Here’s the data Bryce supplies
* In 2015, America’s nuclear plants produced 839 terawatt-hours of electricity (this industry source says 798), compared to 253 for hydro, 193 for wind, and 39 for solar
* The current rate of growth is 7GW per year for wind, with output of 2.6 TWh/GW, and 5 GW per year of solar with output of 1.5 TWh/GW

That’s enough to check Bryce’s claim. The gap between nuclear and renewables is currently 552 TW/year. The current rate of addition of capacity for solar and wind combined amounts to additional generation 25.7 TW/h per year. Doubling that gives 51.4. So, assuming a doubling of the current installation rate, it would take 10.5 years for renewable generation (including hydro) to surpass nuclear. Excluding hydro it would take 15 years. So, if the goal of policy were to replace nuclear with renewables, the answer is that it could be achieved in the fairly near future.

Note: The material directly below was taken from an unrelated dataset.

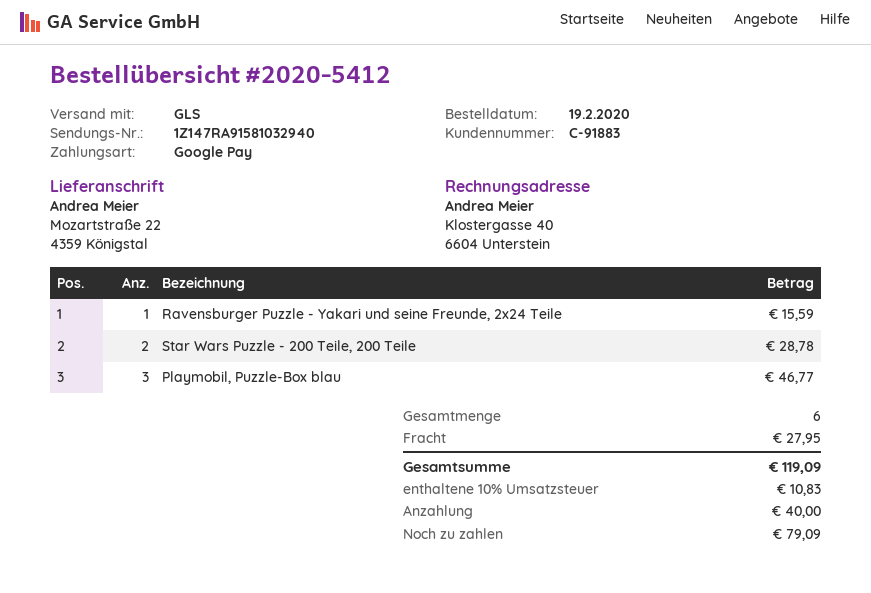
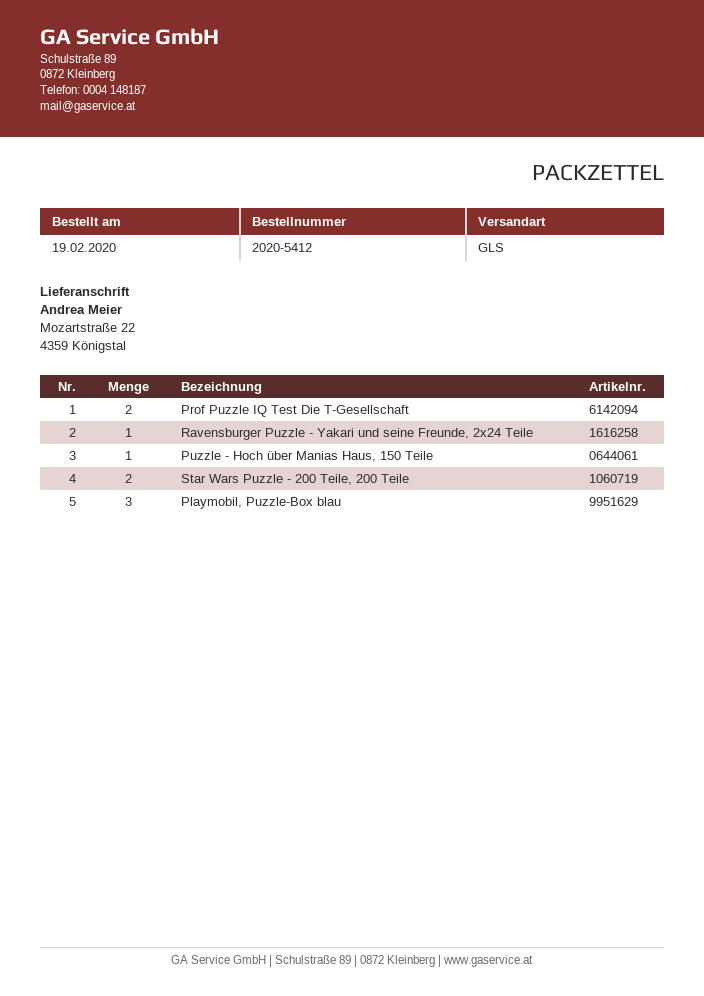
Prof Puzzle IQ Test Die T-Gesellschaft: none -> 2
Puzzle - Hoch über Manias Haus, 150 Teile: none -> 1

Of course, replacing nuclear power is not the goal of climate policy. The objective is to replace coal and, as far as possible, gas as sources of electricity.

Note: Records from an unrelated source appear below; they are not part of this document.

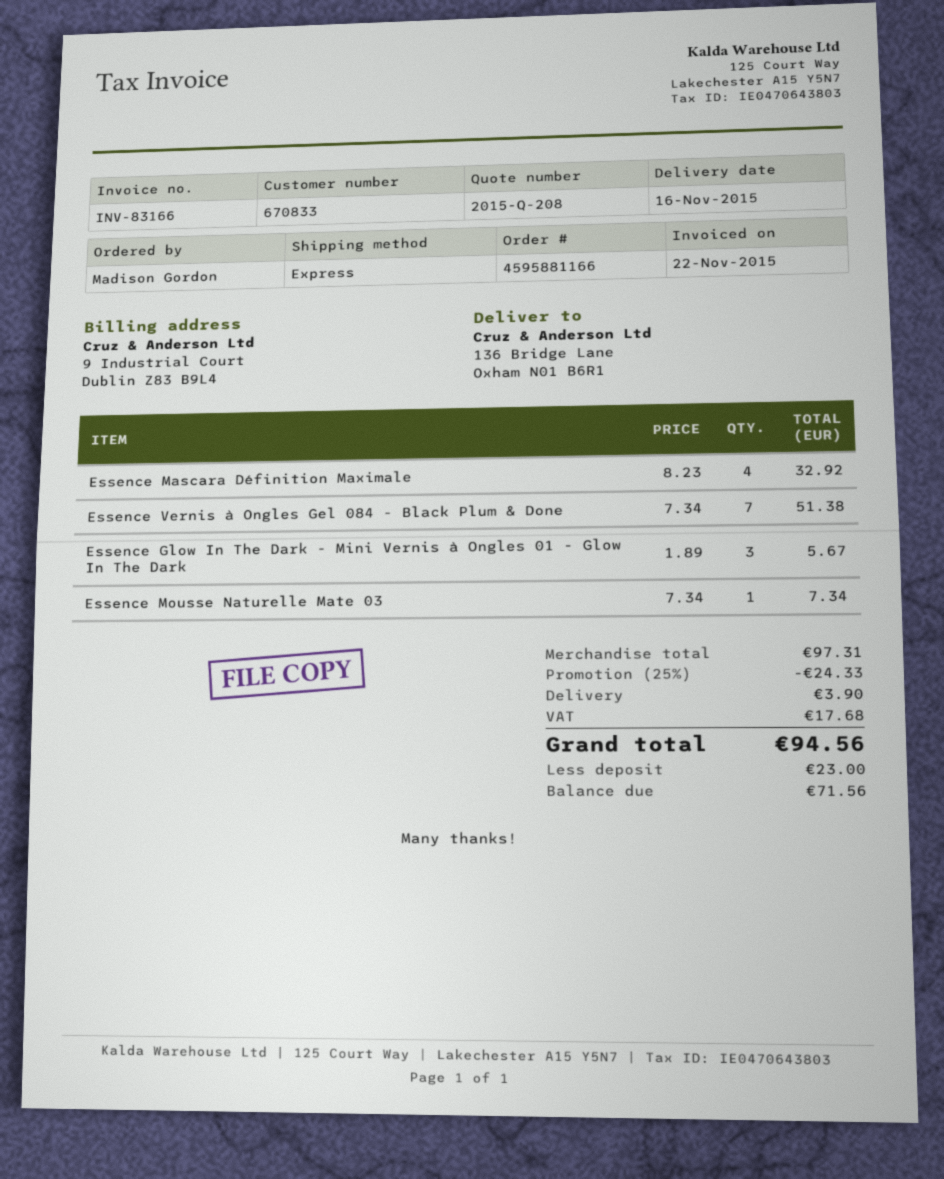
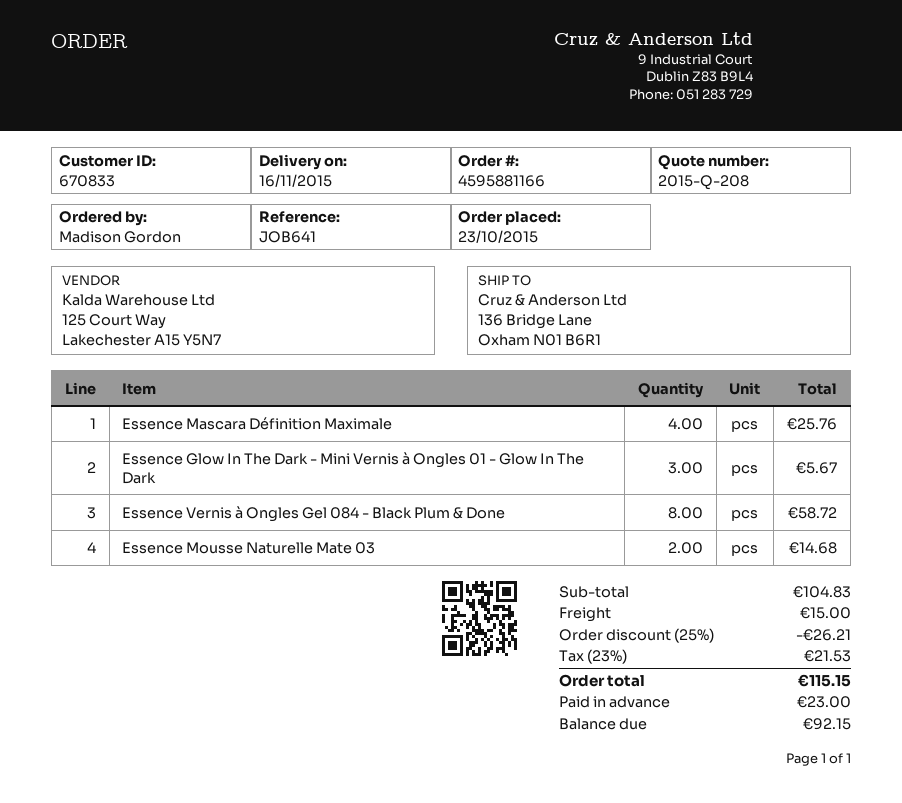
Essence Mascara Définition Maximale: 4 for 32.92 -> 4 for 25.76
Essence Vernis à Ongles Gel 084 - Black Plum & Done: 7 for 51.38 -> 8 for 58.72
Essence Mousse Naturelle Mate 03: 1 for 7.34 -> 2 for 14.68
subtotal: 97.31 -> 104.83
discount: 25% = 24.33 -> 25% = 26.21
shipping: 3.90 -> 15.00
tax: 17.68 -> 21.53
total: 94.56 -> 115.15
balance: 71.56 -> 92.15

So,Bryce is right to say that ““widespread retirement of America’s nuclear power plants would make it extremely difficult if not impossible”. If we didn’t know that a rapid shutdown of nuclear power would be a big problem for a decarbonization policy, the examples of Germany and Japan make it pretty clear.

But Bryce is shifting the ground. he fact that The Democratic platform says nothing about nuclear power implies that they don’t have a policy for a rapid shutdown. In fact, the Obama Administration has consistently supported an “all of the above” policy including loan guarantees for nuclear power.

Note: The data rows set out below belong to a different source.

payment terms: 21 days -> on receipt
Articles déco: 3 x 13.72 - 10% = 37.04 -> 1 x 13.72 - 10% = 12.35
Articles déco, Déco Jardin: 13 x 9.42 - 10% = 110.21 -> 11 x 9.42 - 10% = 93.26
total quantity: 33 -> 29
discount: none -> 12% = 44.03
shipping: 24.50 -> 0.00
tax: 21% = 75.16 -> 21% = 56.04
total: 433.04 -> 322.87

The problem is that new nuclear power is hopelessly uneconomic, and even existing plants are finding it hard to cover their costs. Bryce doesn’t propose a solution, presumably because any solution would require government intervention on a scale so massive as to horrify the readers of National Review.

Still, it might be worth looking at the possibilities for an expansion of US nuclear power in the foreseeable future. Apart from a handful of plants under construction there’s no chance of any new ones in the 10-15 year time-frame we just derived. So, let’s look out a bit further to the early 2030s. On past experience would require starting construction by 2020, which means we can confine our attention to proposals that have already started the licensing process.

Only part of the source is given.